ZEMMÜ’l-KELÂM

(ذمّ الكلام)

Kelâm yöntemini ve kelâmcıları eleştiren eserlerin ortak adı ve Hâce Abdullah-ı Herevî’nin (ö. 481/1089) bu konudaki eseri.

III. (IX.) yüzyılın sonlarından itibaren muhaddis ve fakih Ahmed b. Hanbel sonrası dönemde güçlenen ashâbü’l-hadîsin Bağdat grubundan Ebû Bekir el-Hallâl, Hasan b. Ali el-Berbehârî ve İbn Batta el-Ukberî gibi âlimlerin yanı sıra onların Horasan’daki temsilcileri Ebû Süleyman el-Hattâbî ve Ebû Abdullah İbn Mende’nin yalnız Selef metodunu meşrû kabul eden görüşlerinin etkisiyle IV. (X.) yüzyıldan itibaren kelâm ilminin zararlı olduğunu ileri süren ve bu alanda eser verenleri tenkit eden bir yazım türü ortaya çıkmıştır. Bu bağlamda Şîa ve Mu‘tezile başta olmak üzere bütün kelâm ekollerine karşı sert bir mücadele veren Şerĥu Kitâbi’s-Sünne’nin müellifi Berbehârî kelâma yakın hiçbir eğilimi tasvip etmemiş; hatta Mu‘tezile’den ayrıldığını, Ehl-i sünnet’in ve Ahmed b. Hanbel’in yoluna girdiğini bildiren Ebü’l-Hasan el-Eş‘arî’ye de kelâmcı kimliği dolayısıyla olumlu yaklaşmamıştır (İbn Ebû Ya‘lâ, II, 18-45). İbn Batta da, el-İbâne Ǿan şerîǾati’l-fıraķı’n-nâciye adlı eserinde Mu‘tezile ile başlayan kelâm hareketi mensuplarının sünnete başvurmadan Kur’an’la yetinmelerine karşı çıkmış, bunun İslâm’ı belirsiz ve teorik bir sistem durumuna getirdiğini öne sürmüştür. Kelâmcıların ayrıca bazı felsefî konularla meşgul olarak bunları dinî esaslar haline getirdiklerini, bu konuda ihtilâfa ve çelişkiye düştüklerini ve dinde problem çıkardıklarını belirtmiştir. Özellikle Hattâbî, nüshaları henüz ele geçmeyen, ancak Celâleddin es-Süyûtî’nin Śavnü’l-manŧıķ içinde iktibas ettiği kadarıyla günümüze ulaşan el-Ġunye Ǿani’l-kelâm ve ehlih adlı eserinde kelâmcıları hedef almış, onların Kitap ve Sünnet’te bulunmayan konuları ele almak suretiyle bid‘at çıkardıklarını ve itikada zarar verdiklerini söylemiştir (Süyûtî, s. 91-101). Yine Muhammed b. Hüseyin es-Sülemî’nin nüshaları tesbit edilemeyen er-Red Ǿalâ Ehli’l-kelâm adlı eserinin (Takıyyüddin İbn Teymiyye, Derǿü teǾârużi’l-Ǿaķl, VII, 145) muhtasarı olan Ebü’l-Fazl er-Râzî’ye ait, Eĥâdîŝ fî źemmi’l-kelâm ve ehlih başlıklı hadis rivayetlerini toplayan risâle de bu türdendir.

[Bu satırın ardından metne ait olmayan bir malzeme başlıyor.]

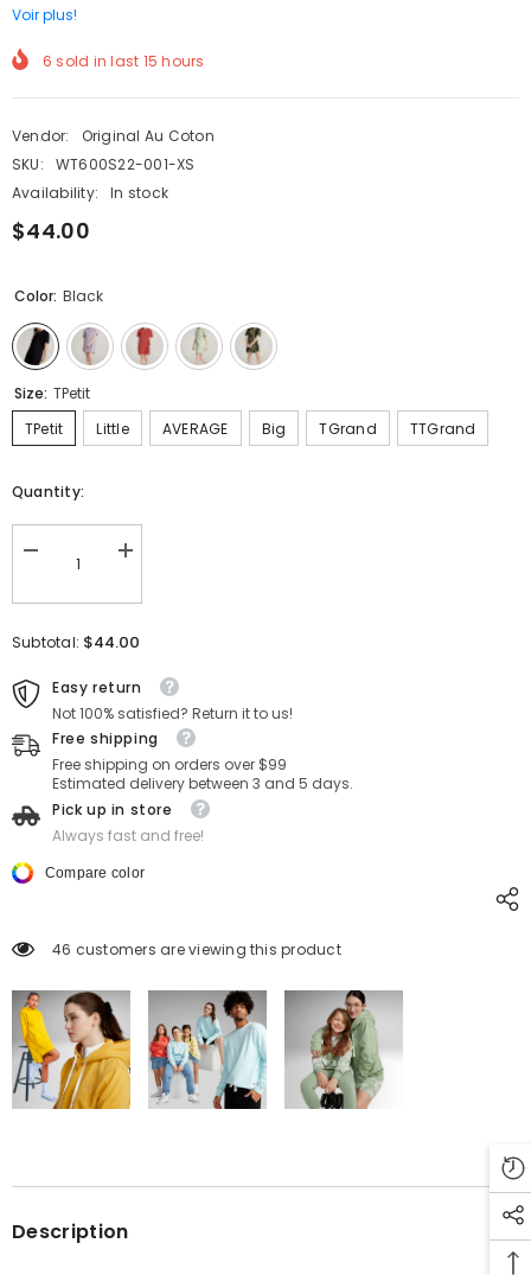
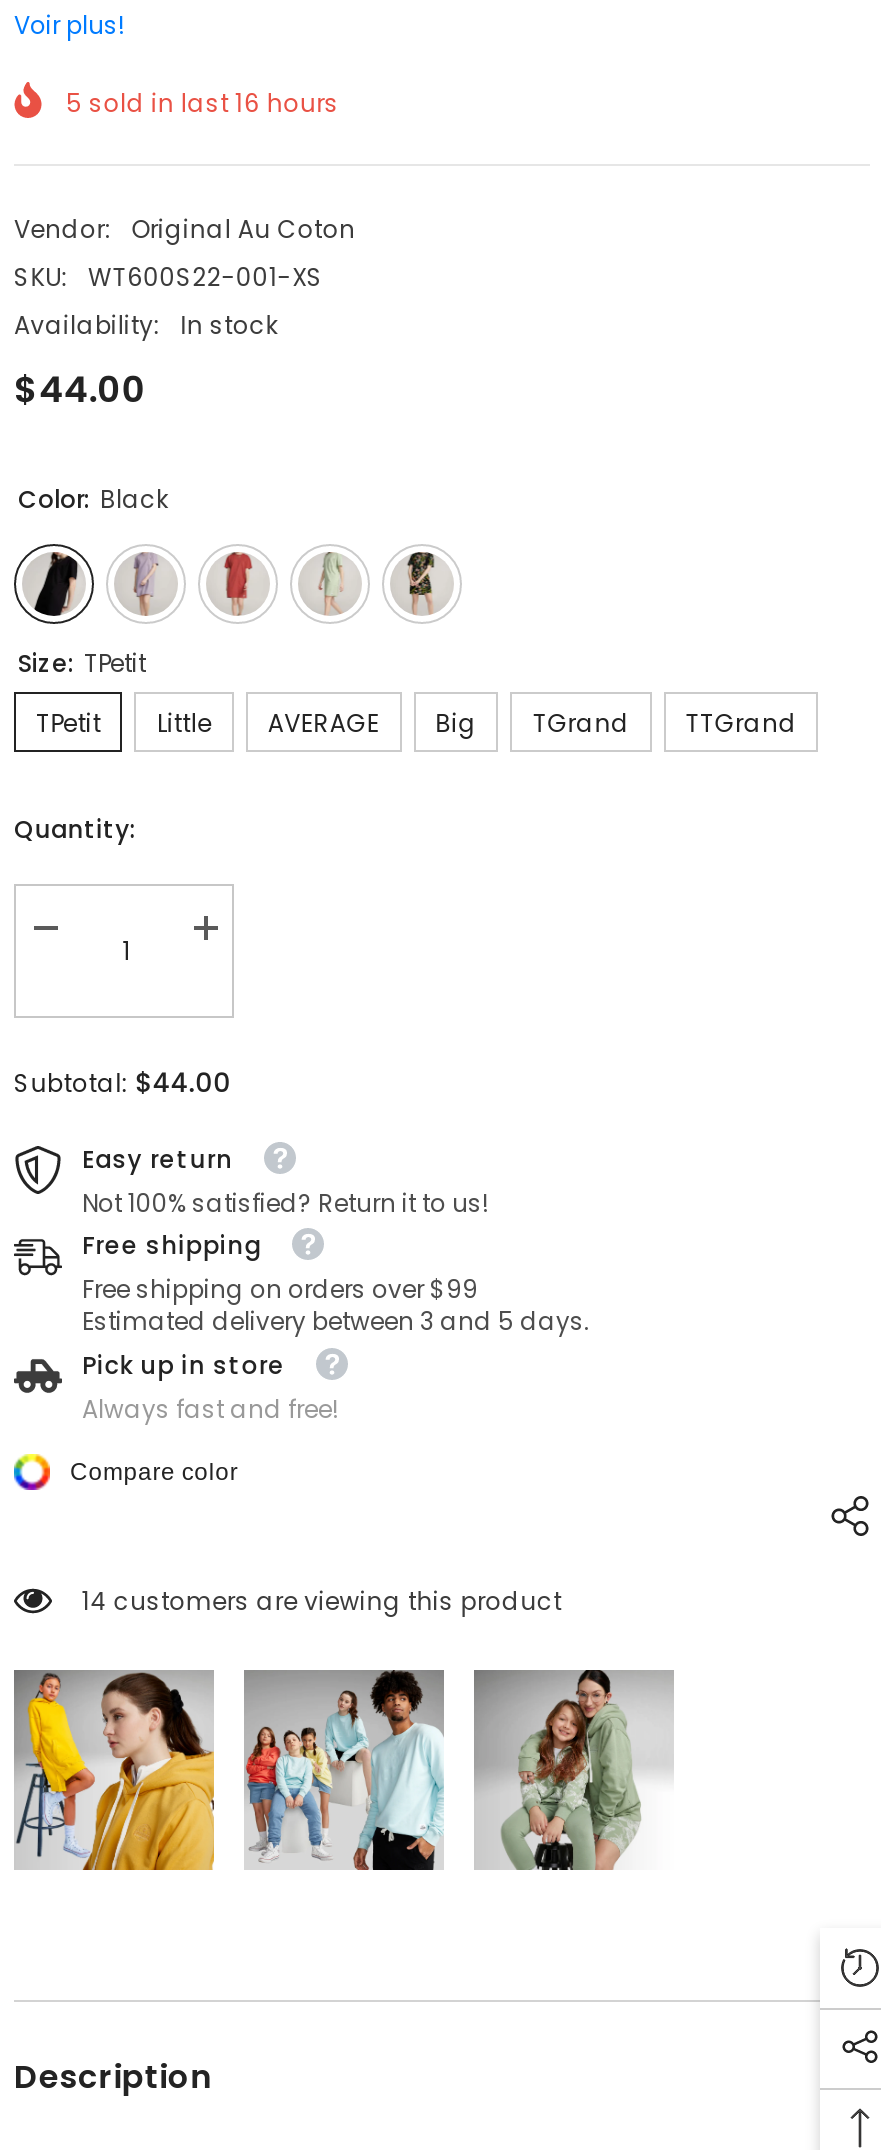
[43,51,205,71] 6 sold in last 15 hours -> [66,86,339,120] 5 sold in last 16 hours
[52,940,341,960] 46 customers are viewing this product -> [82,1585,562,1619] 14 customers are viewing this product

Bu görüşle Źemmü’l-kelâm ve ehlih adlı eser de Hanbelî âlimi, mutasavvıf ve şair Hâce Abdullah-ı Herevî tarafından kaleme alınmıştır. Herevî, eserinde Mu‘tezile’nin yanında Ehl-i sünnet kelâmcılarını da şiddetle eleştirerek itikadî konularda münazara yapılamayacağını savunmuştur. Bir mukaddime ile on dokuz ana başlıktan meydana gelen kitapta sistematik bir iç plan bulunmayıp büyük çapta âyet ve hadislere dayanan delillere yer verilmiştir. Girişte, Allah tarafından dinin tamamlandığını bildiren âyet (el-Mâide 5/3) delil gösterilerek İslâm’da gerekli her konunun aydınlatıldığı, dolayısıyla ilâve bilgi ve açıklamalara ihtiyaç duyulmadığı vurgulanmıştır (I, 269-297). Ana başlıklar sınıflandırmaya tâbi tutulduğu takdirde ilk bölümde diğer din mensuplarının zorlama yorumlar ve aralarındaki ihtilâf yüzünden yoldan çıktıkları belirtilmiş, Hz. Peygamber’in, kendi ümmetinin önceki din mensupları gibi sapkınlığa düşmemesi için gösterdiği hassasiyete ve dinî konularda konuşma şeklinin önemine temas edilmiştir (I, 299-431). Daha sonraki bölümde cedelin yanlışlığı ve doğurduğu zararlar üzerinde ayrıntılı biçimde durulmuş (II, 5-120), bu


yaklaşımı destekleyen hadis rivayetleri nakledilmiştir. Ayrıca cedelin önceki ümmetler gibi müslümanların da fesada uğramalarına yol açacağı, dolayısıyla bundan kesinlikle sakınılması gerektiği vurgulanmıştır. Naklin üstünlüğünü ve aklî çıkarımların yanlışlığını konu edinen bölümde ise (II, 121-III, 150) Kur’an’ın hadislere ihtiyaç bırakmadığı düşüncesi ve hadislerle ictihad görüşlerinin karşı karşıya getirilmesi anlayışı eleştirilmiş, akaidin temellerini araştırmanın ve Ehl-i kitabın sözleriyle uğraşmanın müslümanları doğru yoldan saptıracağı ileri sürülmüştür. Kelâmcıların çıkardığı bid‘atlar ve bunların yanlışlığı hakkında sahâbe ve tâbiîn sözlerinin ele alındığı son bölümde (III, 151-V, 200) Selef âlimlerinin kelâm ilmi aleyhine söyledikleri sözler kronolojik sırayla nakledilmiş ve çeşitli rivayetlerde yer alan kelâmcılardan ilim alınamayacağına dair ifadelere yer verilmiştir. Eserin sonunda Eş‘arî’nin felsefe ve bid‘at yoluna girdiği, özellikle haberî sıfatların ve müteşâbih âyetlerin te’vili konusunda sünnet yolundan ayrıldığı belirtilmiş, hatta onun şahsına karşı bazı karalamalar aktarılmıştır.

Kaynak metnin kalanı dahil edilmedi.